Filed under: RECIPES - Breakfast, RECIPES - Snacks

Yogurt is a beneficial alternative for our daughter who dislikes drinking milk. We always have a stock in the refrigerator or freezer for the kids to snack on. However not all yogurt is nutritious. While a high quality plain is the most wholesome choice it is not always a kid favorite. Look for yogurt brands without added artificial flavors and dyes or high fructose corn syrup.
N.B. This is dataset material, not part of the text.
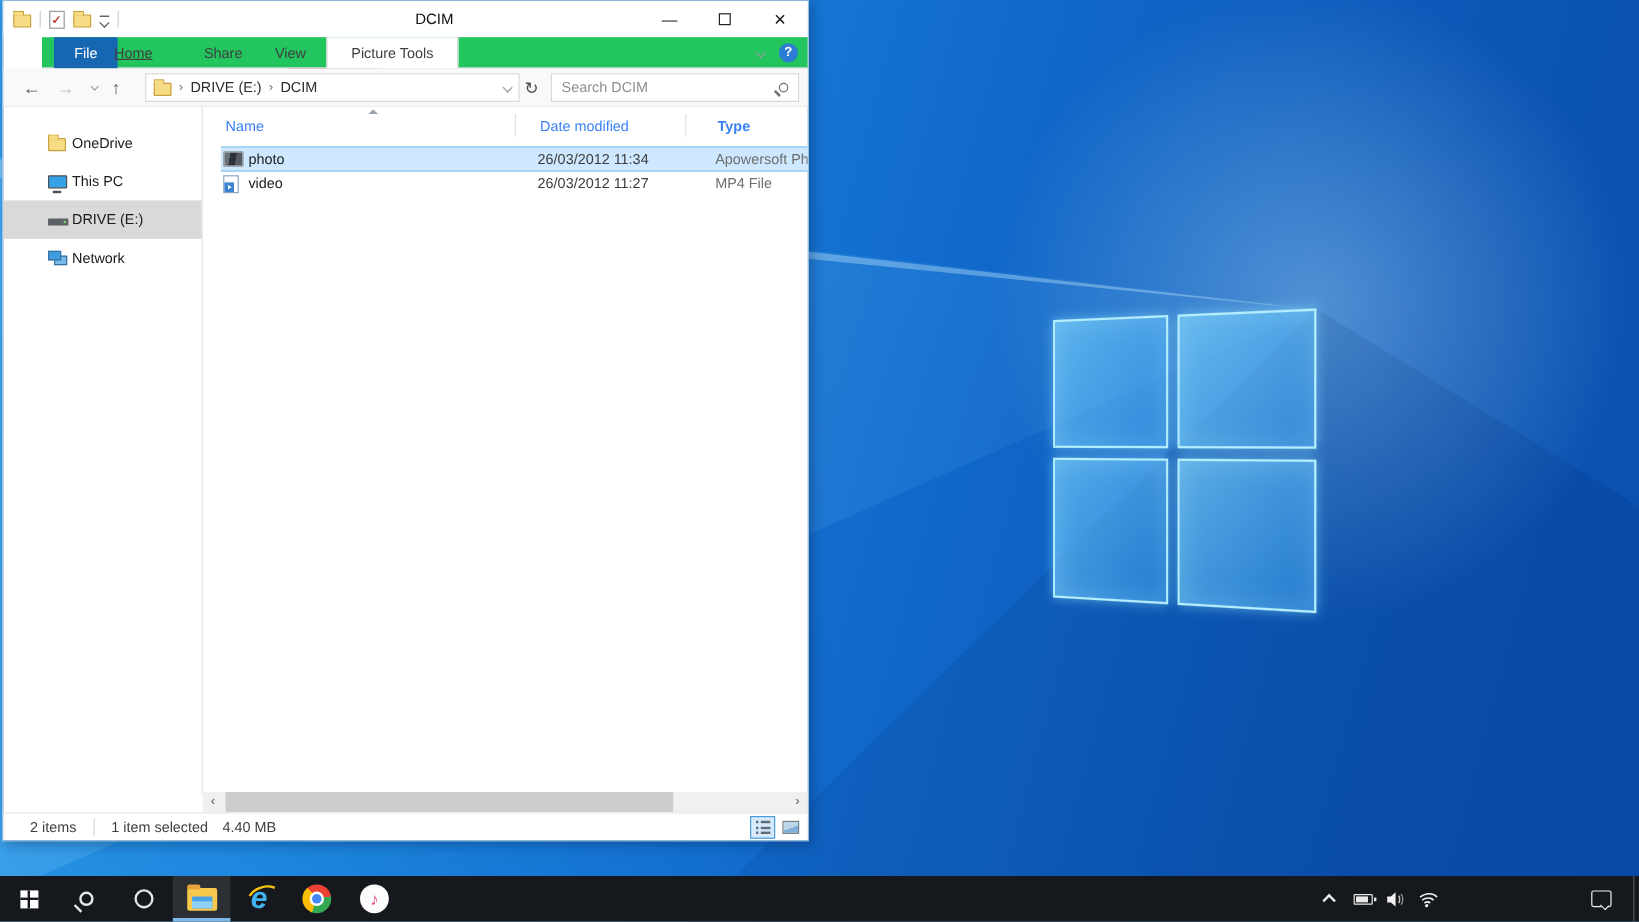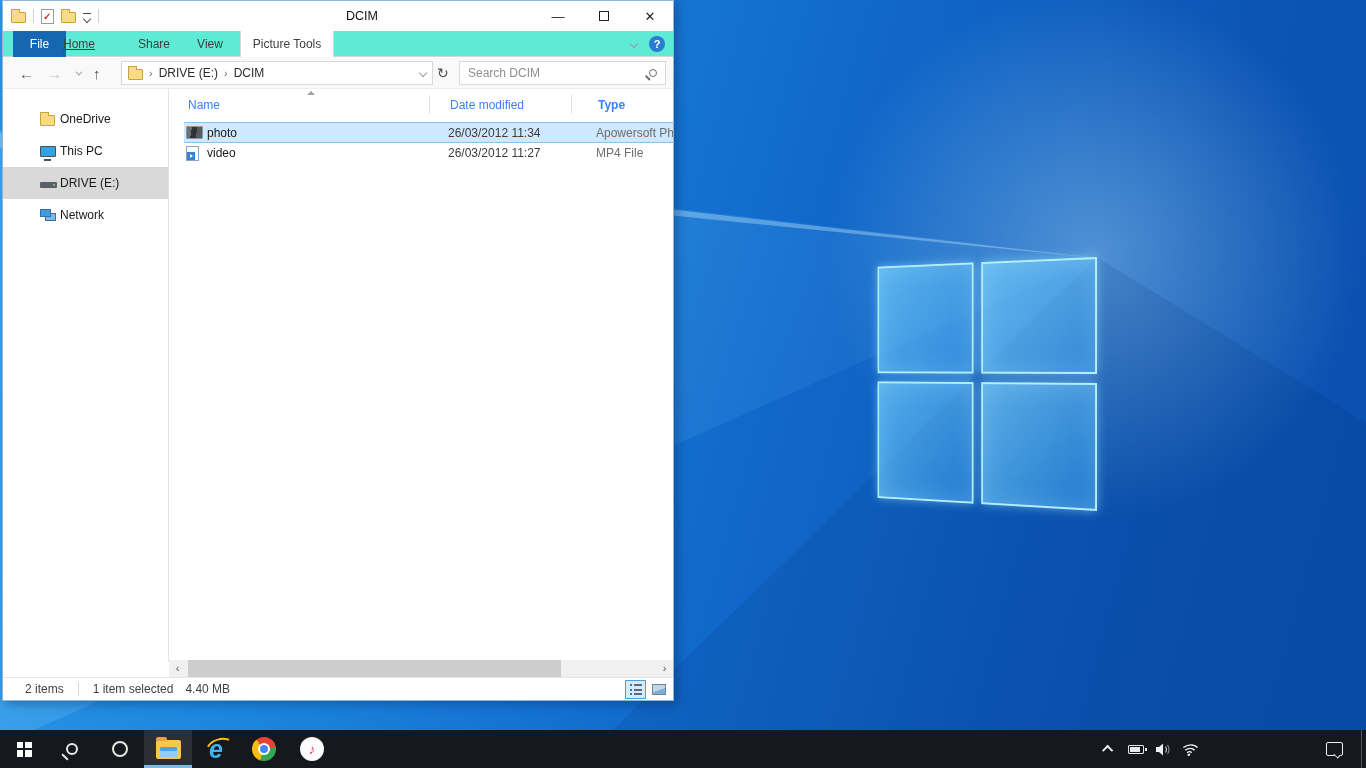"File" .ribbon { background: #5eead4 -> #22c55e; margin-left: none -> 32px }
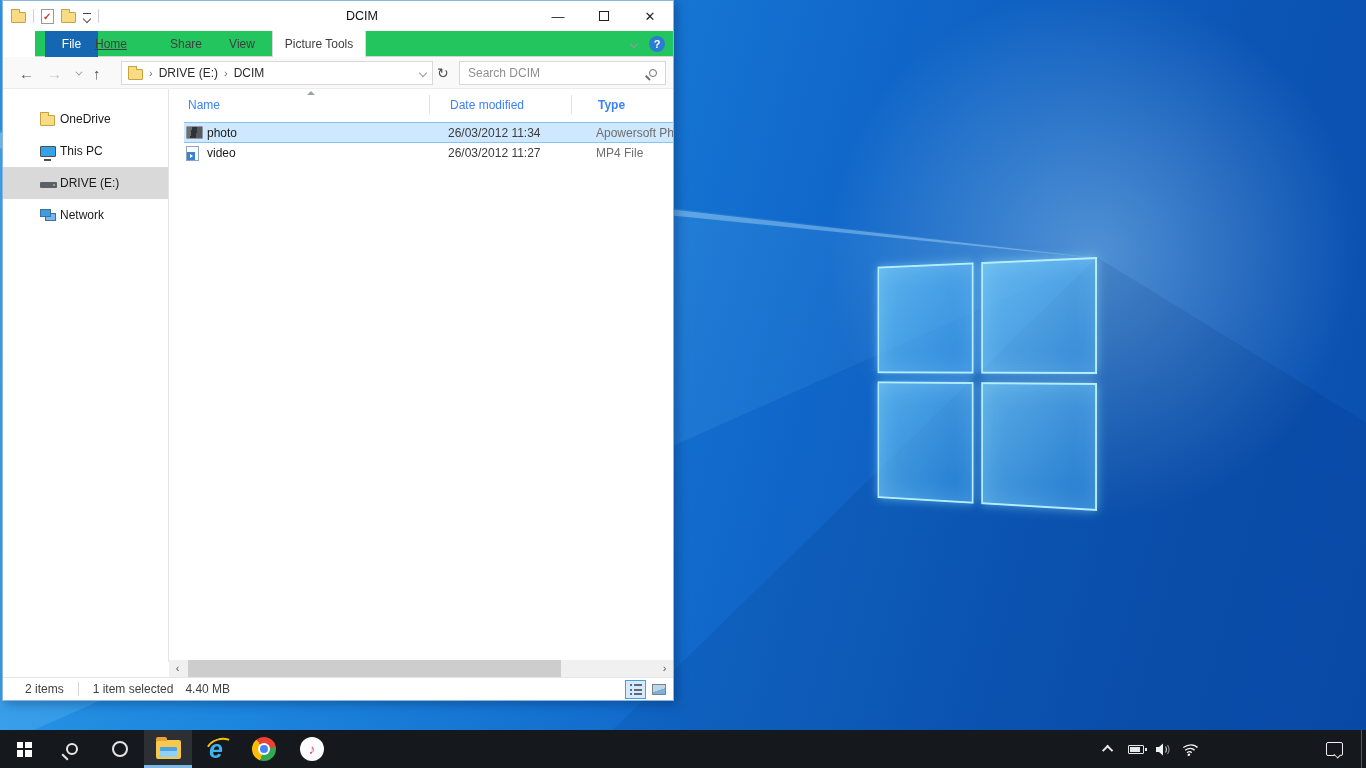"Picture Tools" .rtab.ptools { width: 94px -> 110px }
I love Chobani honey flavored Greek yogurt because it is made with only three ingredients: milk, honey and 6 strains of bacteria. Mountain High yogurt is my top choice because they use real hormone free milk and fresh fruit without the extra additives. Mountain High can be found in most Costcos and supermarkets.

Use yogurt in the place of sour cream, cream cheese, cream, butter, mayonnaise, milk, and whipped cream in most recipes for smoothies, dips, soups, toppings, and baked goods.

English muffins with fruit and yogurt is perfect for breakfast or as a hearty nutritious snack. Include this recipe as part of a buffet style brunch. Set out bowls with different flavors of yogurt, honey, nut butter and fruit. Add a sprinkle of wheat germ for extra goodness.

Serves 4
2 whole grain English muffins, separated

Toast english muffins. Spread with choice of yogurt. Top with favorite fruit.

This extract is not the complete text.